━━━━━ Data supplied

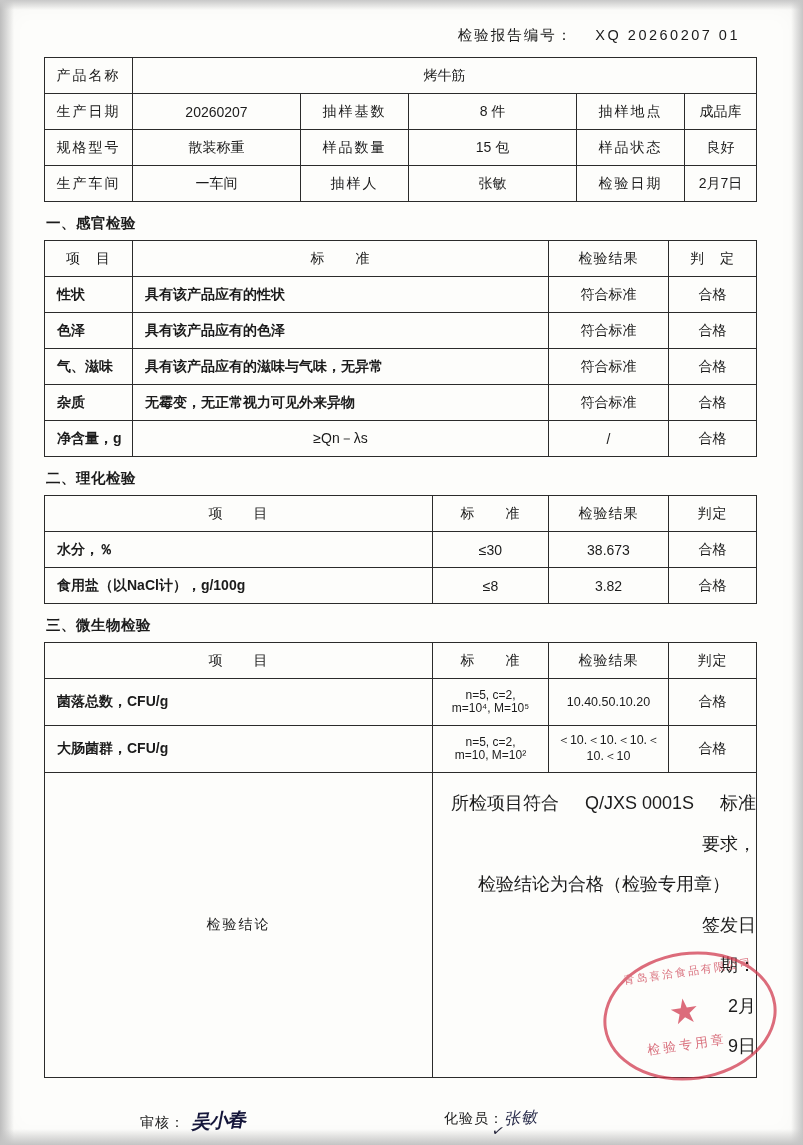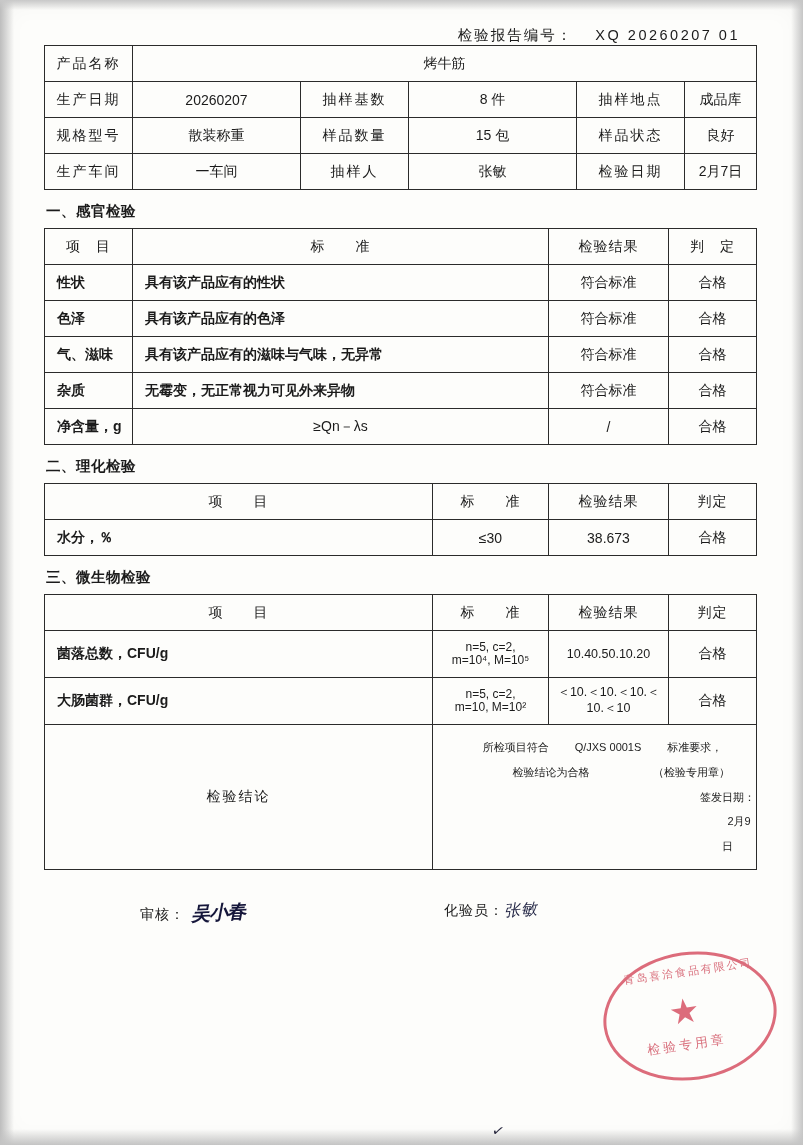--- a/index.html
+++ b/index.html
@@ -84,33 +84,33 @@
   .left { text-align: left; padding-left: 12px; font-weight: bold; }
   .sp2 { letter-spacing: 2px; }
 
   .section-title {
     font-size: 14.5px;
     font-weight: bold;
     margin: 12px 0 7px 2px;
     letter-spacing: 0.5px;
   }
 
-  .tbl-basic { margin-top: 0; }
+  .tbl-basic { margin-top: 12px; }
 
   .two-line {
     line-height: 1.05;
     font-size: 12px;
   }
 
   .concl-cell {
-    text-align: center;
+    text-align: right;
     padding: 10px 0 10px 16px;
     height: 118px;
     vertical-align: top;
-    font-size: 11px;
+    font-size: 18px;
     line-height: 2.25;
   }
   .concl-cell .row1 .gap { display: inline-block; width: 26px; }
   .sign-right { float: right; margin-right: 26px; }
   .issue-line { margin-left: 250px; }
 
   
   .sign-row {
     margin-top: 22px;
     position: relative;
@@ -311,20 +311,26 @@
         <tr class="t-head">
           <td>项　　目</td>
           <td>标　　准</td>
           <td>检验结果</td>
           <td>判定</td>
         </tr>
         <tr>
           <td class="left">水分，％</td>
           <td>≤30</td>
           <td>38.673</td>
+          <td>合格</td>
+        </tr>
+        <tr>
+          <td class="left">食用盐（以NaCl计），g/100g</td>
+          <td>≤8</td>
+          <td>3.82</td>
           <td>合格</td>
         </tr>
       </tbody>
     </table>
 
     <div class="section-title">三、微生物检验</div>
     <table>
       <colgroup>
         <col style="width:388px">
           <col style="width:116px">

━━━━━━━━━━

Problem requirements
Only the count belongs in your answer, so please work out how many lines of the data contain "padding".

Task result
2